LISTED ENTRIES:
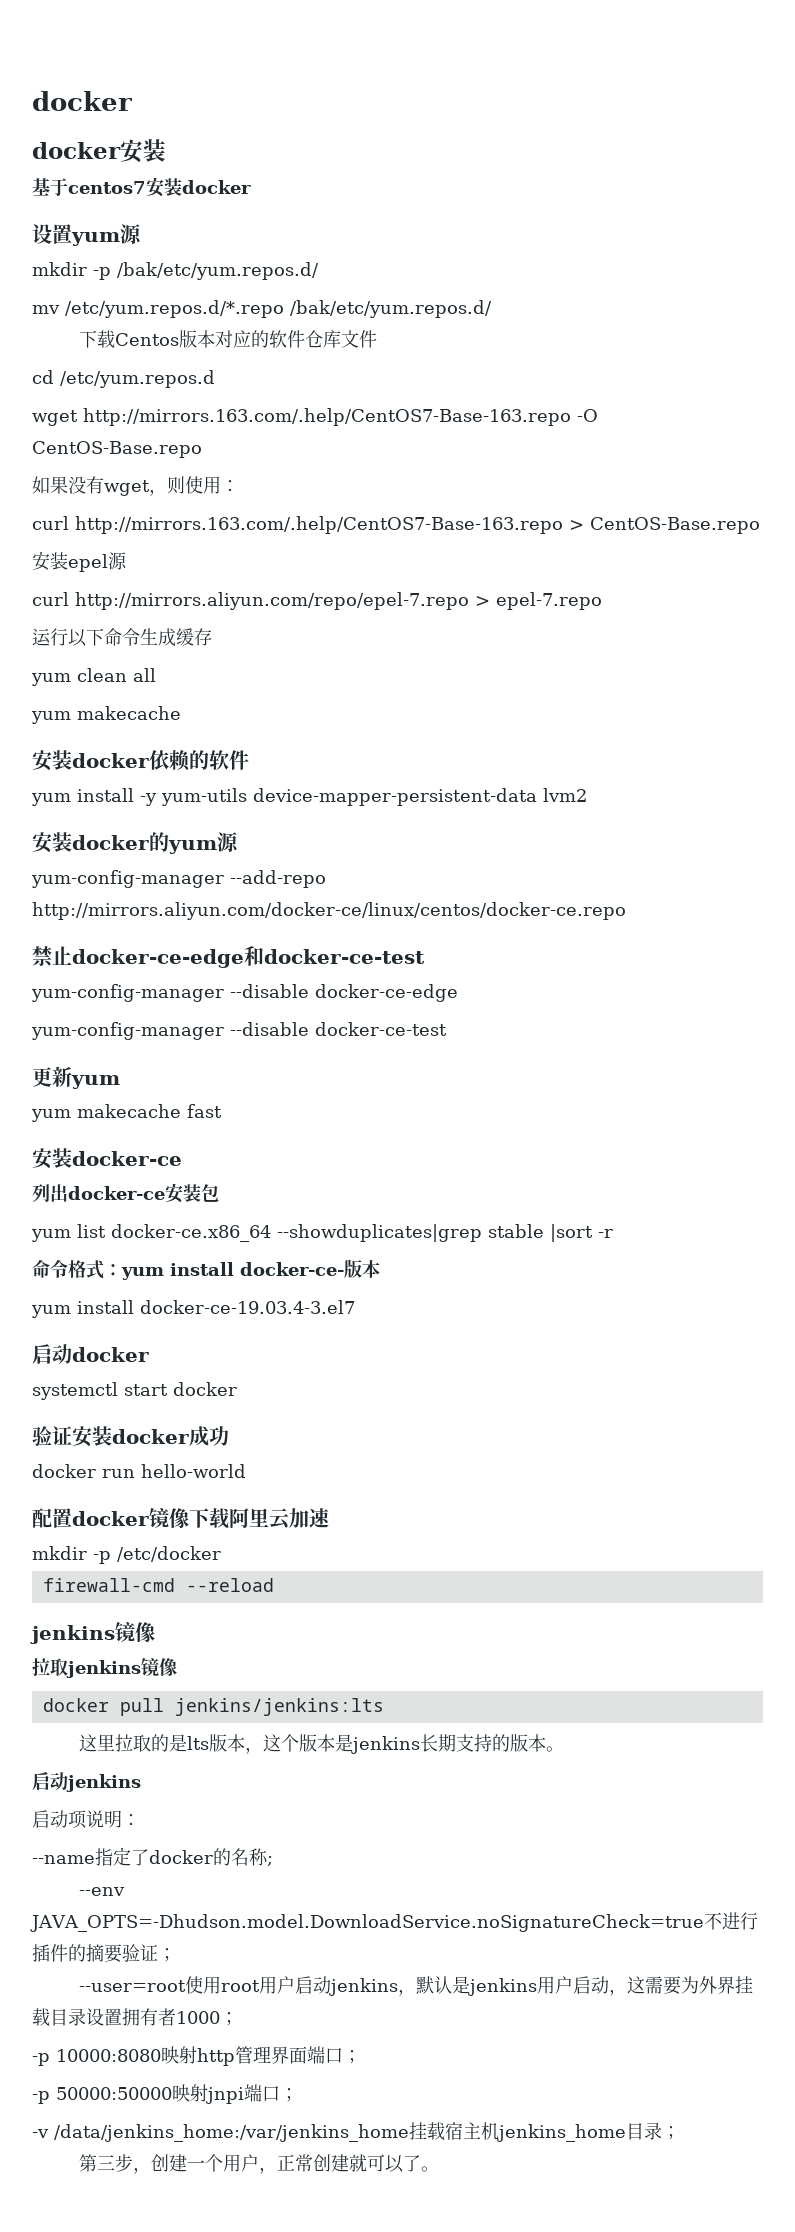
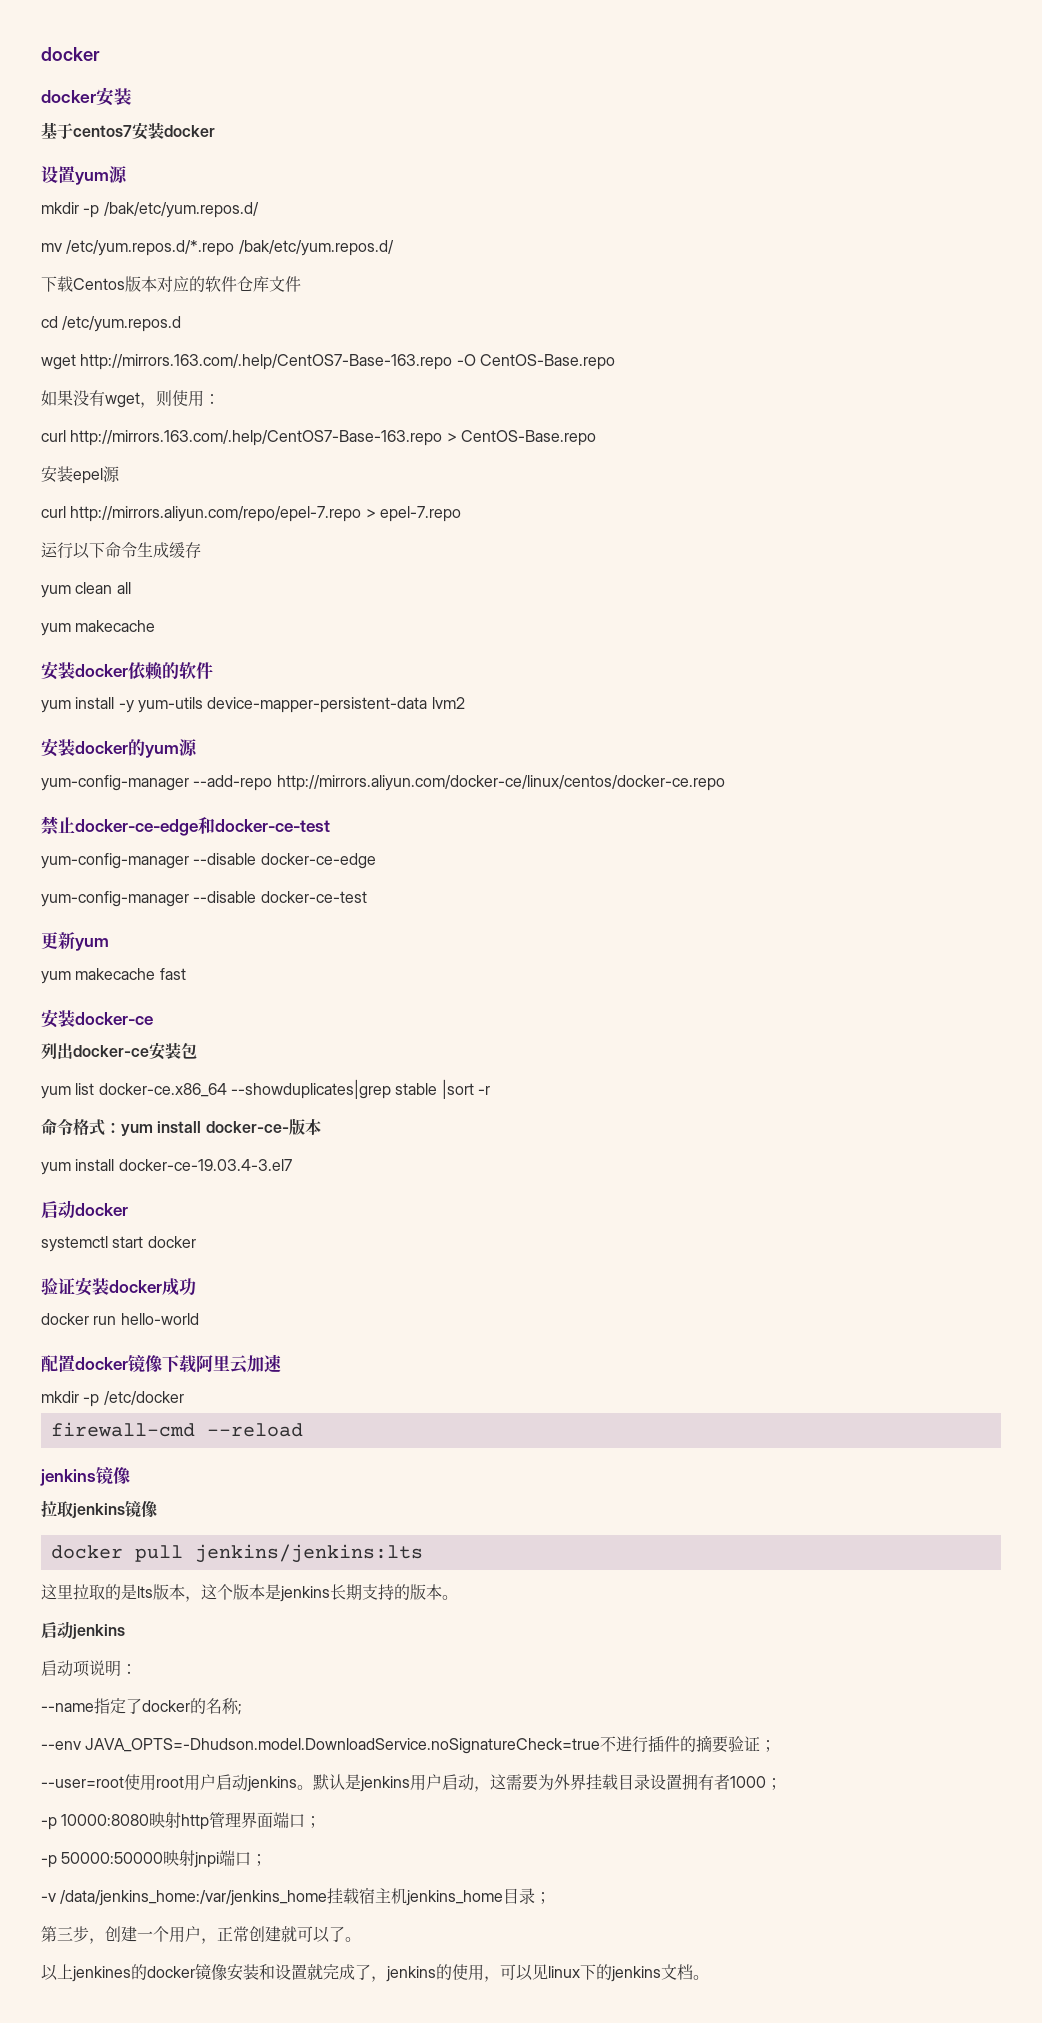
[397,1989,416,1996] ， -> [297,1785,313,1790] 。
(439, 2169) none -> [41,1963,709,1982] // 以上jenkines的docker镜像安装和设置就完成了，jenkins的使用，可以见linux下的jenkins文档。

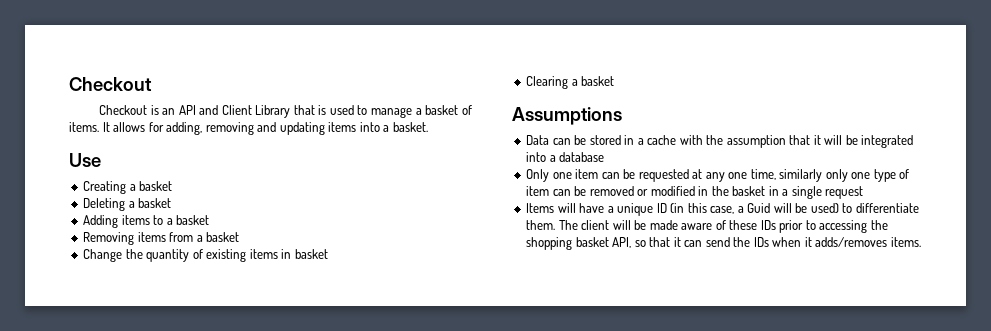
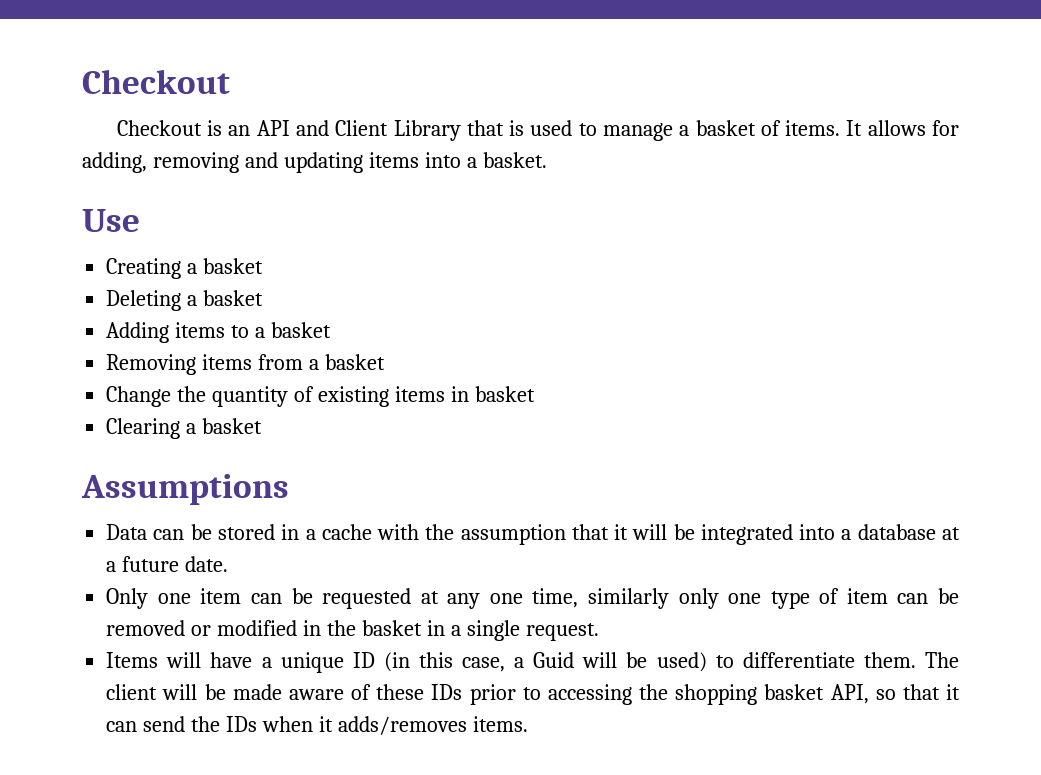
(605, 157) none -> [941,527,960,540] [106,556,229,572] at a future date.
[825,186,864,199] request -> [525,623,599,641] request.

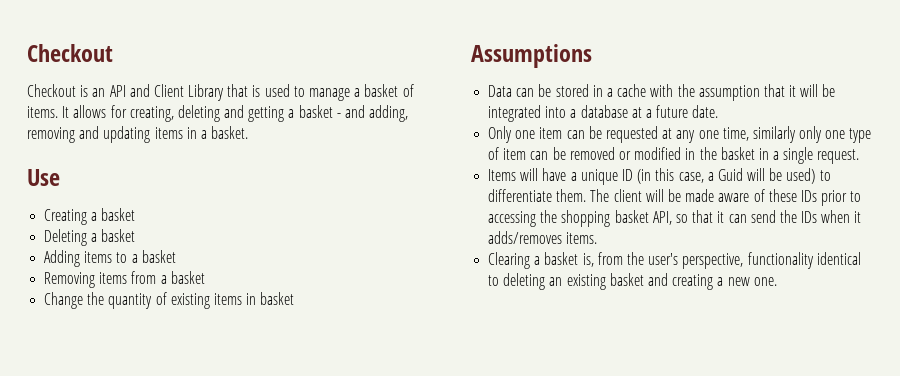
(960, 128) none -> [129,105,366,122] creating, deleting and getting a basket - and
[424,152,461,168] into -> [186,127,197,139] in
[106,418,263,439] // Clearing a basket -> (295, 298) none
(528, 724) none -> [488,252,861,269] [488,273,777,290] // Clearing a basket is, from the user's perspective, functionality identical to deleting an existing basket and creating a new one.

ACTION ITEM:
Check each line of the material for the word "none", then say how many have it. Give the number only.

SOLUTION TO THIS PROBLEM:
5